O propósito é promover uma abertura progressiva dos serviços de aviação, potencializando a conexão entre as regiões signatárias e, a longo prazo, permitindo a total liberalização das operações comerciais.

O novo acordo deve conectar mais os países da América do Sul (Tunafish/Unsplash)
Para organizar essa transição, foi criado o Grupo de Trabalho ALAS. Composto por técnicos da aviação civil de cada país, o grupo tem a incumbência de elaborar, no período de doze meses, um cronograma de implementação. O escopo de atuação abrange desde a padronização de normas regulatórias e habilitações até o aprimoramento da infraestrutura aeroportuária e práticas de sustentabilidade.
Ampliação de rotas
Durante o evento no Paraguai, o Brasil também fortaleceu parcerias individuais com a Argentina e o Paraguai. O ponto central dessas tratativas foi a adoção da sétima liberdade do ar voltada ao transporte de passageiros.

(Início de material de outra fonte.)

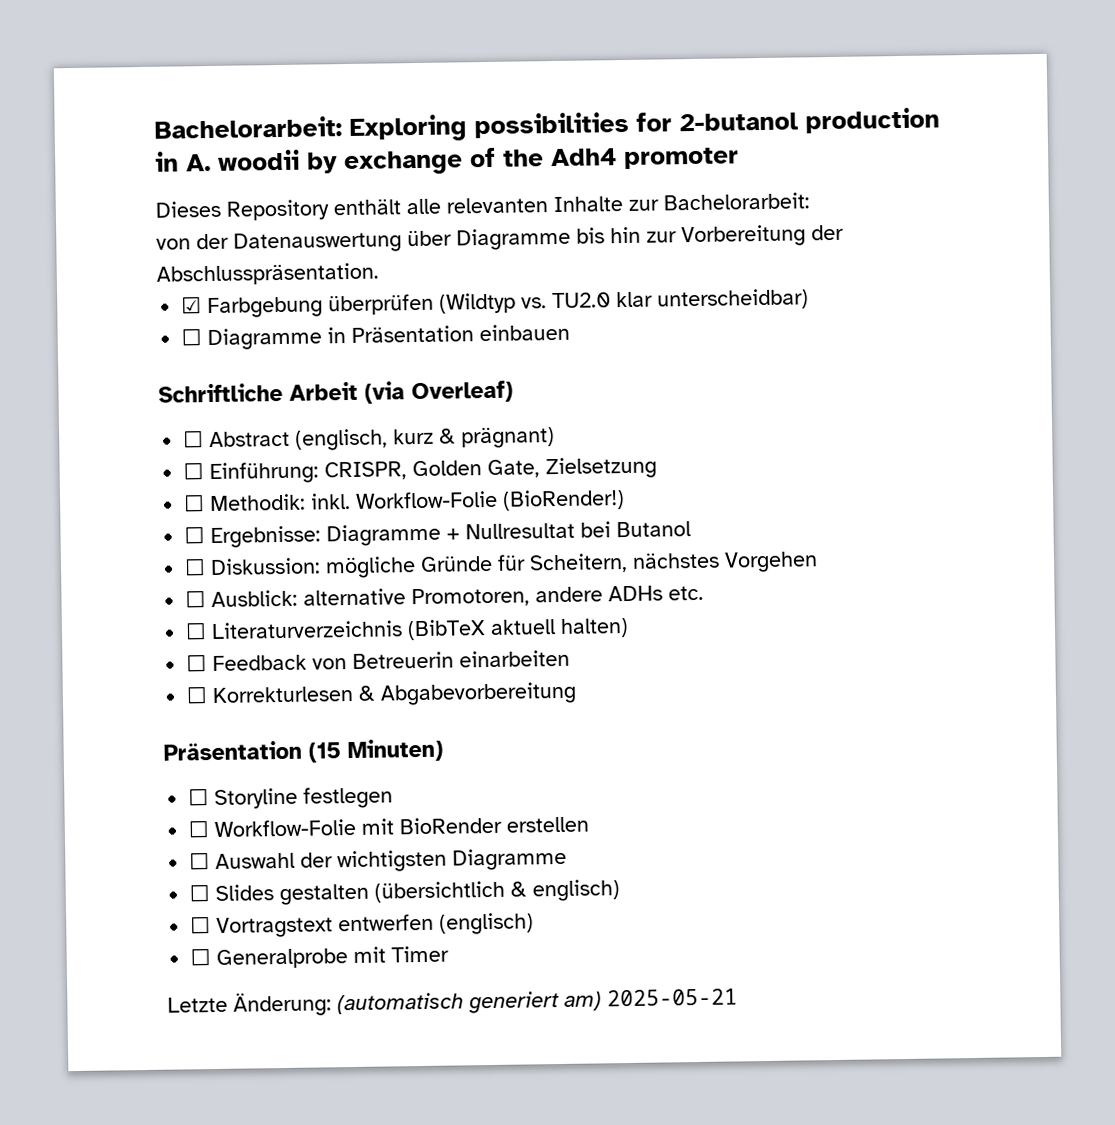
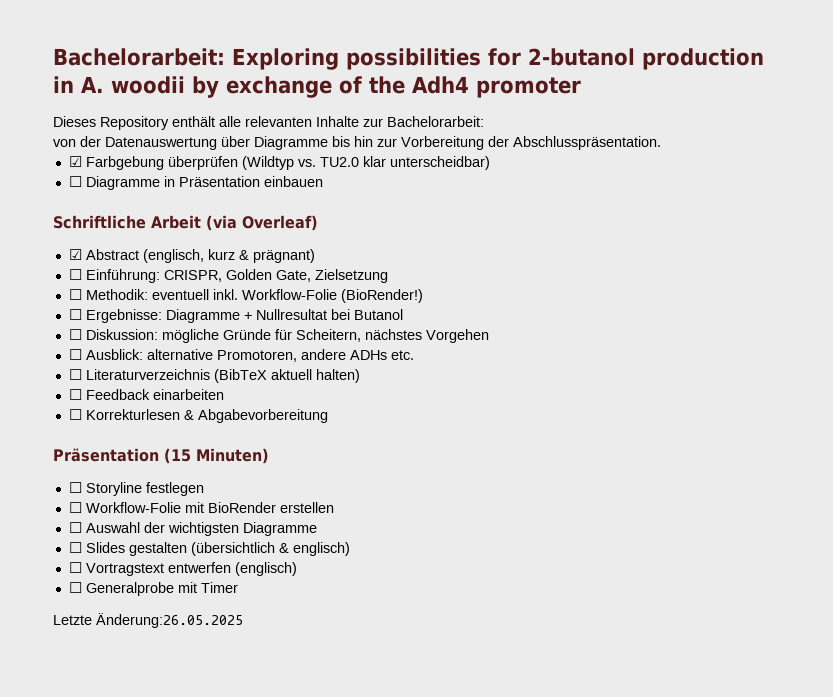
- ☐ Abstract (englisch, kurz & prägnant)
+ ☑ Abstract (englisch, kurz & prägnant)
- ☐ Methodik: inkl.
+ ☐ Methodik: eventuell inkl.
- ☐ Feedback von Betreuerin einarbeiten
+ ☐ Feedback einarbeiten
- Letzte Änderung: (automatisch generiert am) 2025-05-21
+ Letzte Änderung:26.05.2025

Essa cláusula autoriza empresas aéreas a realizarem voos comerciais entre dois países estrangeiros, independentemente de a origem ou o destino final da aeronave ser sua nação de origem — uma possibilidade permitida pela nova legislação brasileira.
Quanto ao acordo firmado com o Paraguai, essa diretriz foi estendida ao transporte de mercadorias, conferindo mais agilidade e modernidade à logística regional.